* DATA EXTRACT:

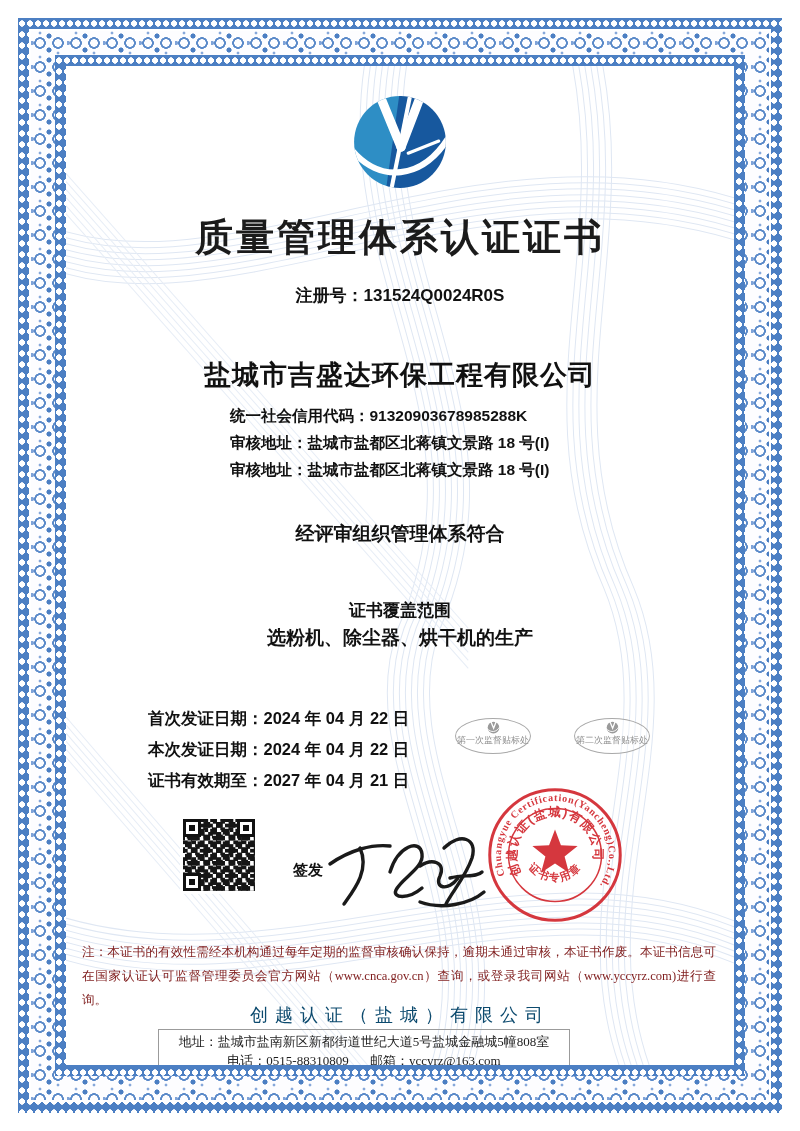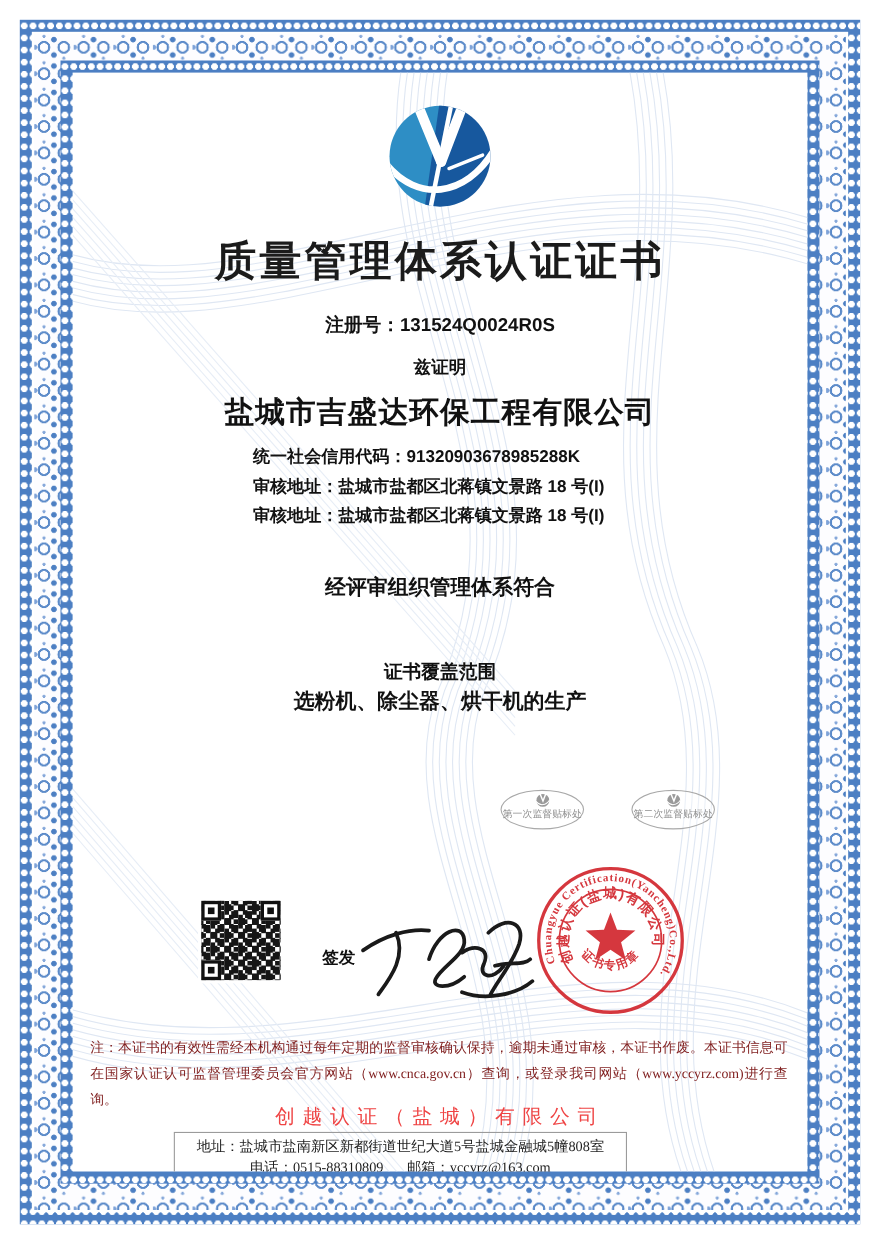"兹证明" div.abs { html: <div>兹证明</div> -> none }
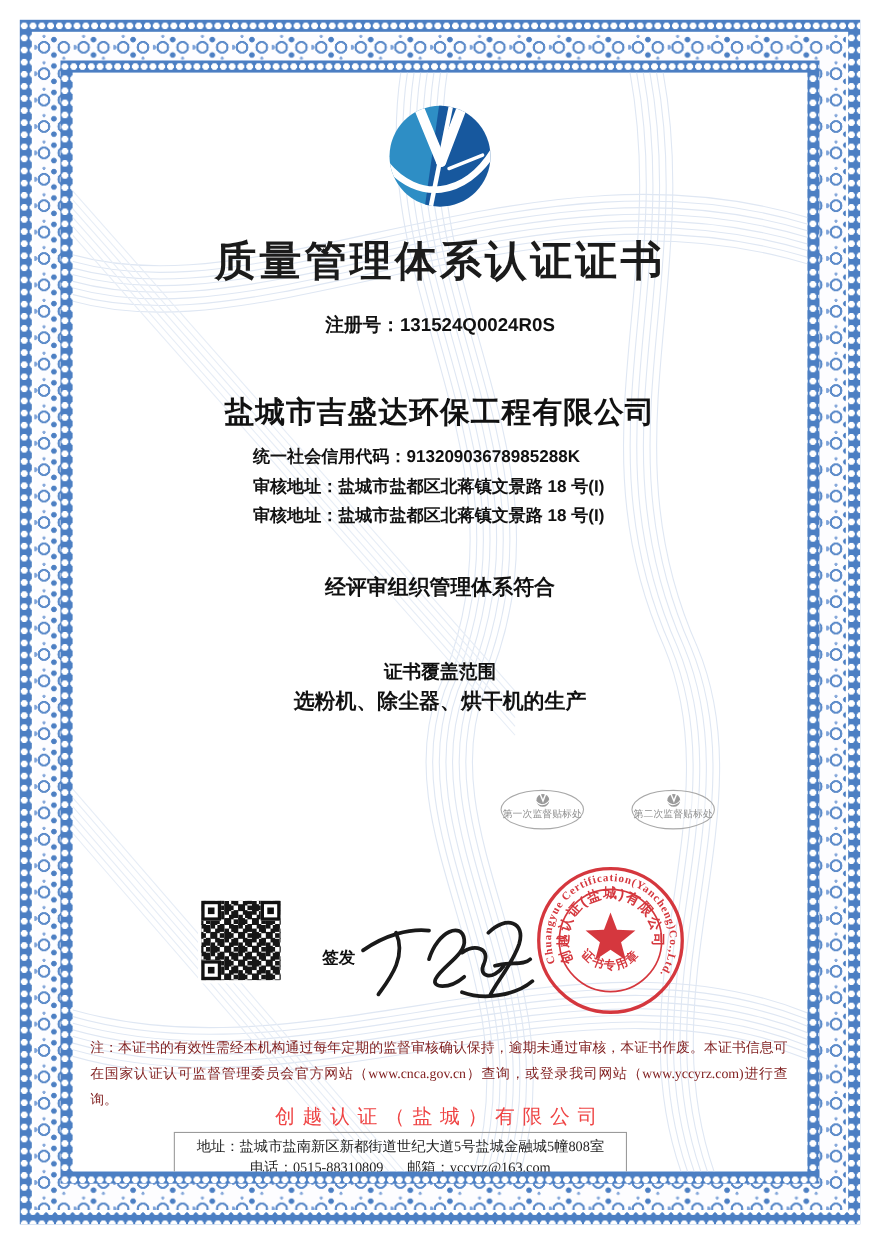"首次发证日期：2024 年 04 月 22" div.abs { html: none -> <div> <div><span>首次发证日期：</span><span>2024 年 04 月 22 日</span></div> <div><span>本次发证日期：</span><span>2024 年 04 月 22 日</span></div> <div><span>证书有效期至：</span><span>2027 年 04 月 21 日</span></div> </div> }
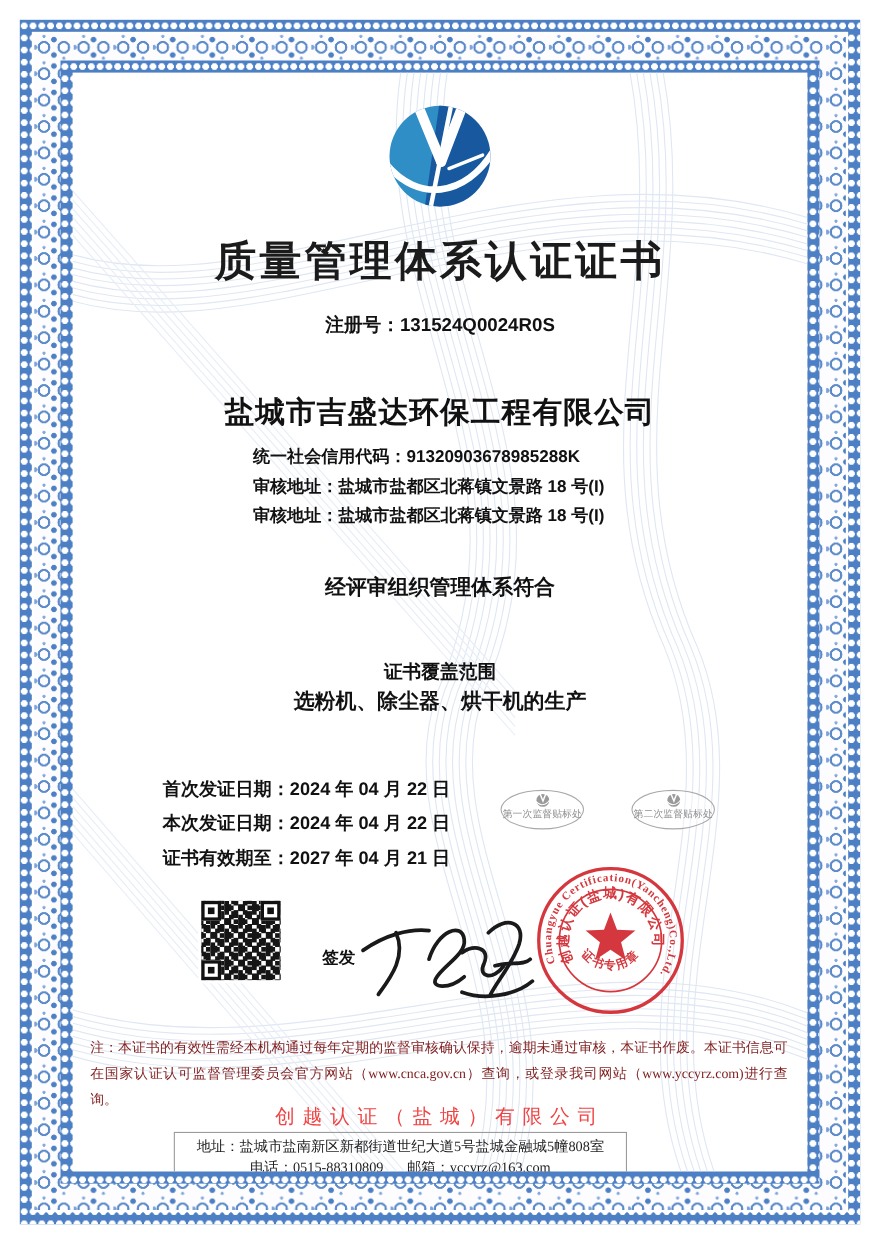"创越认证（盐城）有限公司" .foot-company { color: #ef4444 -> #0c4a6e }
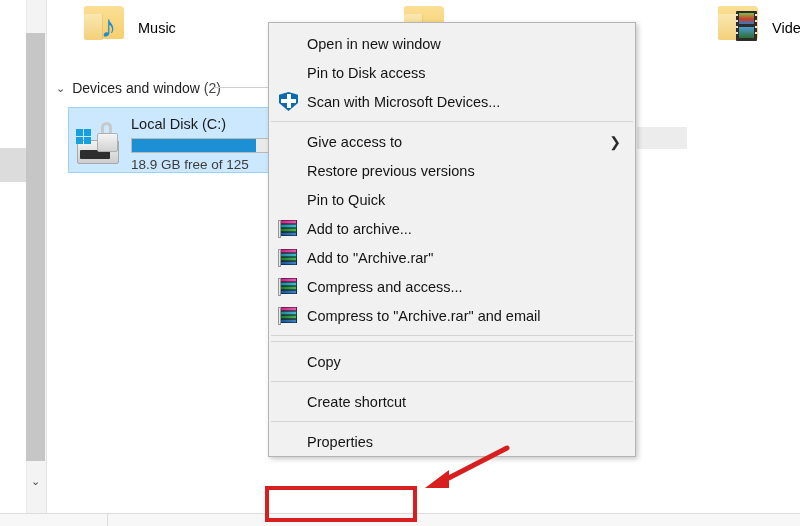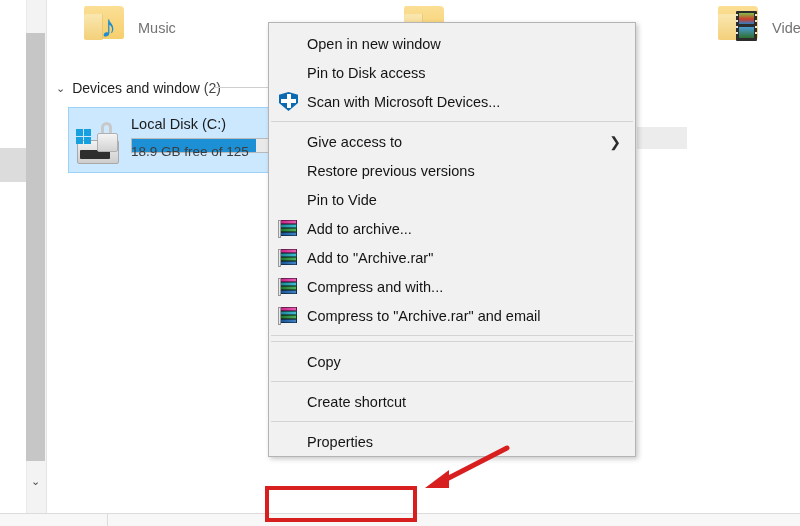"Music" .folder-label { color: #737373 -> #000000 }
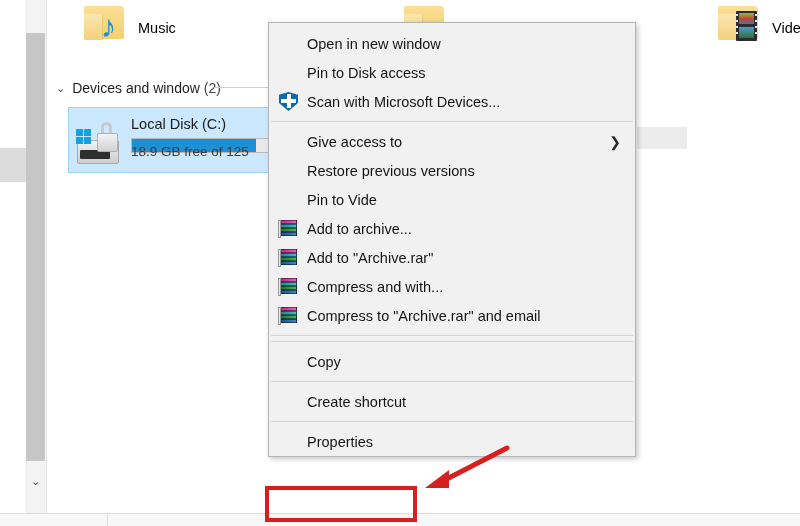"18.9 GB free of 125" .drive-free { top: 36px -> 49px }
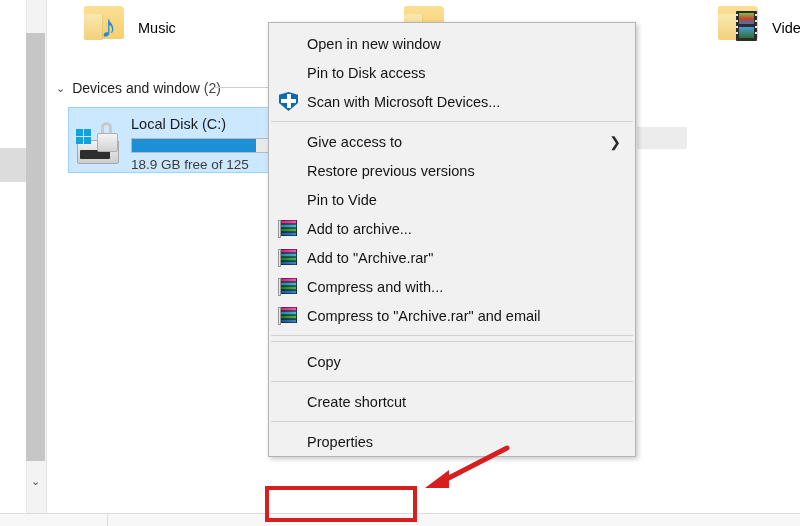"Pin to Vide" span.ctx-label { text: Vide -> Quick }
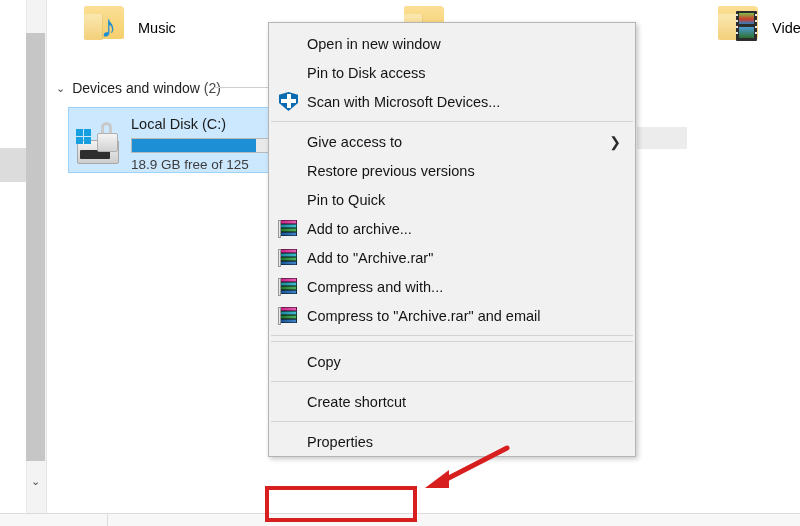"Compress and with..." span.ctx-label { text: with -> access }
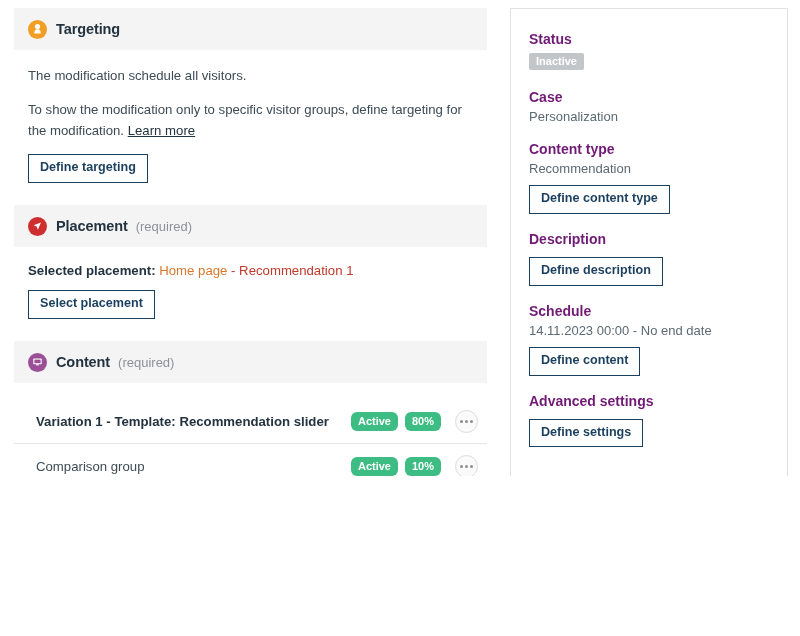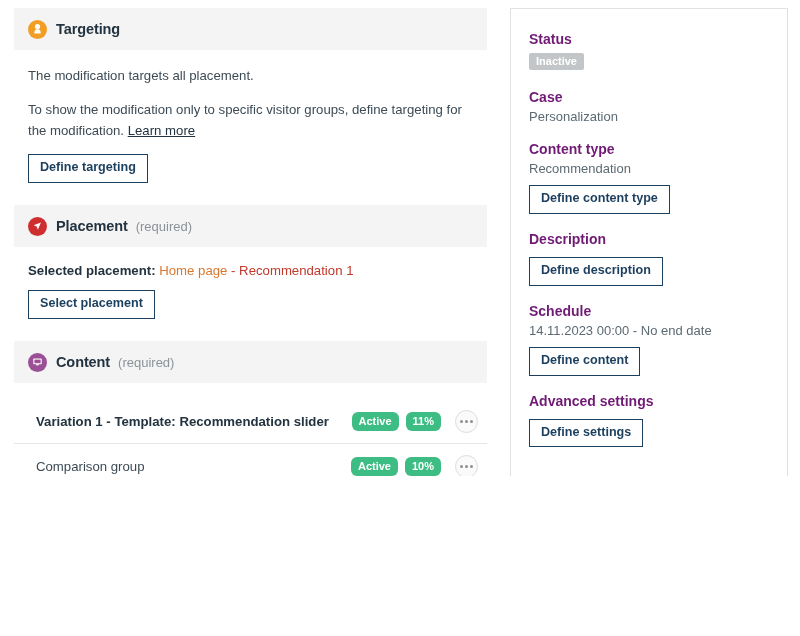"The modification targets all placement." p.para { text: targets all placement -> schedule all visitors }
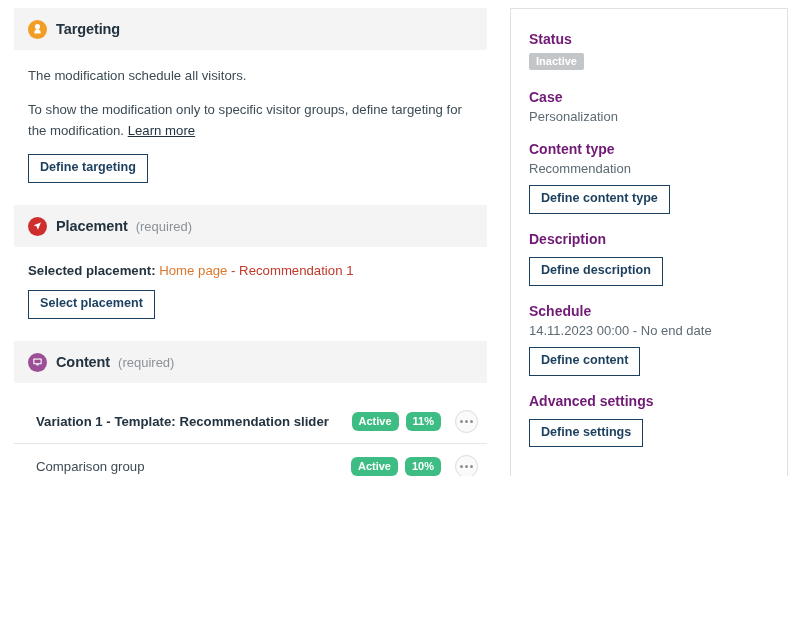"11%" span.badge { text: 11% -> 80% }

* WHAT NEEDS TO BE DONE:
Images are to be omitted; repeat the remaining data above exactly.

* THE ANSWER:
"兹证明" div.abs { html: <div>兹证明</div> -> none }
"首次发证日期：2024 年 04 月 22" div.abs { html: none -> <div> <div><span>首次发证日期：</span><span>2024 年 04 月 22 日</span></div> <div><span>本次发证日期：</span><span>2024 年 04 月 22 日</span></div> <div><span>证书有效期至：</span><span>2027 年 04 月 21 日</span></div> </div> }
"创越认证（盐城）有限公司" .foot-company { color: #ef4444 -> #0c4a6e }
"Music" .folder-label { color: #737373 -> #000000 }
"18.9 GB free of 125" .drive-free { top: 36px -> 49px }
"Pin to Vide" span.ctx-label { text: Vide -> Quick }
"Compress and with..." span.ctx-label { text: with -> access }
"The modification targets all placement." p.para { text: targets all placement -> schedule all visitors }
"11%" span.badge { text: 11% -> 80% }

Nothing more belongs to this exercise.